A ação, à qual o NeoFeed teve acesso, refere-se apenas ao mês de julho de 2024 e equivale a R$ 13,7 milhões. Mas, no próprio documento, os advogados da Ibrame dão uma ideia de que essa é apenas a ponta do iceberg. Segundo o documento, a causa pode ultrapassar R$ 1 bilhão.

O valor foi calculado pelo NeoFeed com base na própria ação, que diz que um quilo de cabo equivale a R$ 10,64. Como a Ibrame alega que a própria V.tal, que é controlada por fundos geridos pelo BTG Pactual, admitiu que deixará de fornecer 110 milhões de quilos de cabos de cobre, o valor chega a R$ 1,170 bilhão.

“Seguindo as manifestações da própria V.tal, pode-se estimar que ela deixará de fornecer, aproximadamente, 110.000.000 (cento e dez milhões) de quilogramas de cabos ou 78.000.000 (setenta e oito milhões) de quilogramas de cobre contido no âmbito do contrato de fornecimento. Isso dá noções sobre a ordem de grandeza do inadimplemento”, informa um trecho da ação de execução.

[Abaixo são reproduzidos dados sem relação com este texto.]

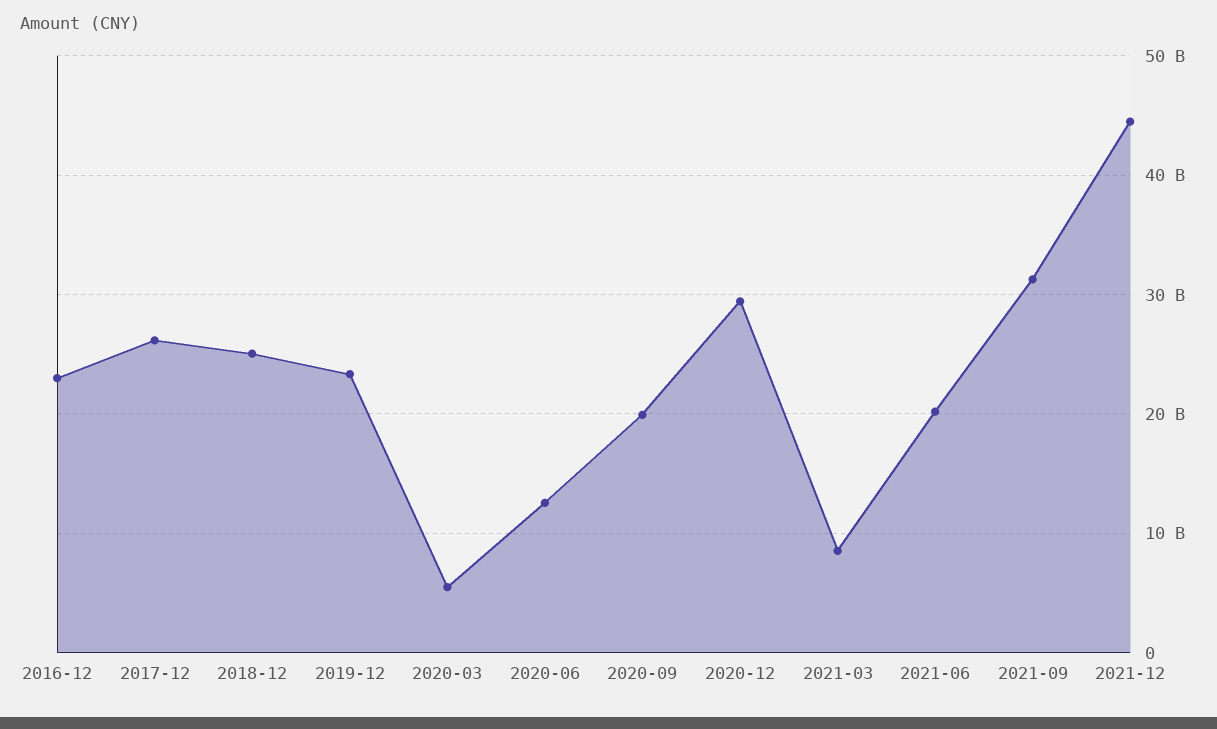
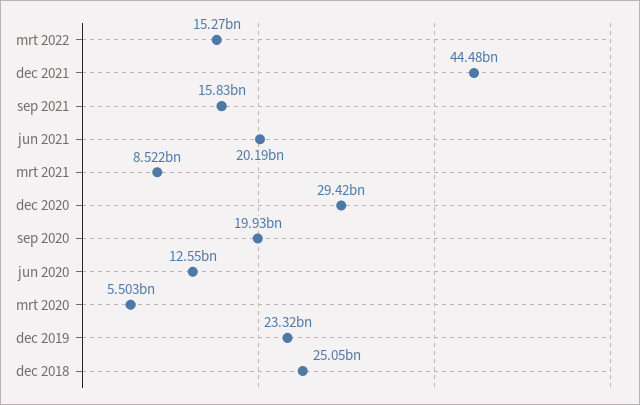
2016-12: 23000000000 -> none
2017-12: 26000000000 -> none
2021-09: 31000000000 -> 15830000000
mrt 2022: none -> 15270000000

A disputa envolve um contrato de “take or pay” no qual a V.tal teria se comprometido a entregar 176,4 milhões de quilos de sucata de cabos de rede de telecomunicações de cobre em instalações subterrâneas da Oi, que teve sua intervenção decretada na terça-feira, 30 de setembro. Trata-se de um projeto de reciclagem de cabos com o objetivo de obtenção do cobre contido nesses cabos e o seu emprego nos produtos industriais da Ibrame.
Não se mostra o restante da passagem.